Mais quand la porte s’entr’ouvrit et que Louis et Georges, poussant la chèvre devant eux, firent irruption dans la chambre, le petit Marcel tendit les bras en avant et poussa un cri de joie.

Comme si Blanche-Neige avait conscience de la mission qu’on lui confiait, elle vint présenter sa bonne grosse tête aux mains tendues du bébé, puis, sans broncher, elle se laissa traire, et Marcel but un grand bol de lait, tout en tenant enlacée la jolie chèvre noire.

Un quart d’heure plus tard, le bébé et la chèvre-nourrice jouaient ensemble sur le tapis, et quand le bébé, fatigué de son jeu, dit à Blanche-Neige : « Dodo ! » elle se coucha à côté de lui, et servit d’oreiller à la tête blonde dont les boucles frisées se mêlèrent à sa toison.

— Il est sauvé ! se dit la maman de Marcel.
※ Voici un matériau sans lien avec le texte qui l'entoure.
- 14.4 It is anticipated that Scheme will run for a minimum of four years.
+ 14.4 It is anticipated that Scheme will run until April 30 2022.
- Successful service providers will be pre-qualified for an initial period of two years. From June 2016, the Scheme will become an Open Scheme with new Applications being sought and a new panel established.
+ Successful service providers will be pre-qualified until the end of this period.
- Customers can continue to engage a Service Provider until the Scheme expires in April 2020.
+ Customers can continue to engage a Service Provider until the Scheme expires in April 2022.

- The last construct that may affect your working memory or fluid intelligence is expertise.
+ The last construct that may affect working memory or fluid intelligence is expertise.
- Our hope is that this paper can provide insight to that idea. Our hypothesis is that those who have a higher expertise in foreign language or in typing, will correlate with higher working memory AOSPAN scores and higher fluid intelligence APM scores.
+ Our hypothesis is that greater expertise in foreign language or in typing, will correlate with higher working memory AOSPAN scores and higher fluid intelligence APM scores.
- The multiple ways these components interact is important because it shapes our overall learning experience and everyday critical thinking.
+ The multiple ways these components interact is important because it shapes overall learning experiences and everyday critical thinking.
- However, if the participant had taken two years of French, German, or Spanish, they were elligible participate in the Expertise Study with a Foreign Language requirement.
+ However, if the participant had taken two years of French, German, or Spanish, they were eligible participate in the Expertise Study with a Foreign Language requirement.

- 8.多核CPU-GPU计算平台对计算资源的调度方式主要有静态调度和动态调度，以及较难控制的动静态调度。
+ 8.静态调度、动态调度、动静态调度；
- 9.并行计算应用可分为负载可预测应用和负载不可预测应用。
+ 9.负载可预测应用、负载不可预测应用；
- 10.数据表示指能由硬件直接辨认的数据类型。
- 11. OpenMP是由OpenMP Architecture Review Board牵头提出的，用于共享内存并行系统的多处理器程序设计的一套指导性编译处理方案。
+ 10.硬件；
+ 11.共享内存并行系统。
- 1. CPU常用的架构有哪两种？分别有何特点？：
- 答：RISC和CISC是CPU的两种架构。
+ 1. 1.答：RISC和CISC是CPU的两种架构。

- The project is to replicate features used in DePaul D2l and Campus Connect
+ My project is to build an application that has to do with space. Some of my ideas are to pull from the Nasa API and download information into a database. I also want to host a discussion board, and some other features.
Et elle embrassa Blanche-Neige entre les deux yeux, juste sur le flocon de neige.

Cependant, tout en remplissant le mieux du monde ses fonctions de nourrice, la chèvre n’oublia pas sa vieille maîtresse, et un jour qu’elle jouait sur la plage avec Louis et Georges, elle leur échappa, et courut à la hutte de la mère Rosa.

La bonne femme était assise près de son feu ; elle pensait à sa chèvre peut-être, et justement un petit trottinement qu’elle connaissait bien se fit entendre sur la route, la porte entre-bâillée s’ouvrit, et Blanche-Neige entra. Elle posa sa tête intelligente sur les genoux de la vieille, la regarda de son air si doux, et partit bien vite rejoindre les petits garçons qui la cherchaient tout inquiets.

Elle n’était pas restée longtemps chez la mère Rosa, mais sa visite voulait dire : « Je ne vous oublie pas. »

Et la vieille femme en fut toute réjouie.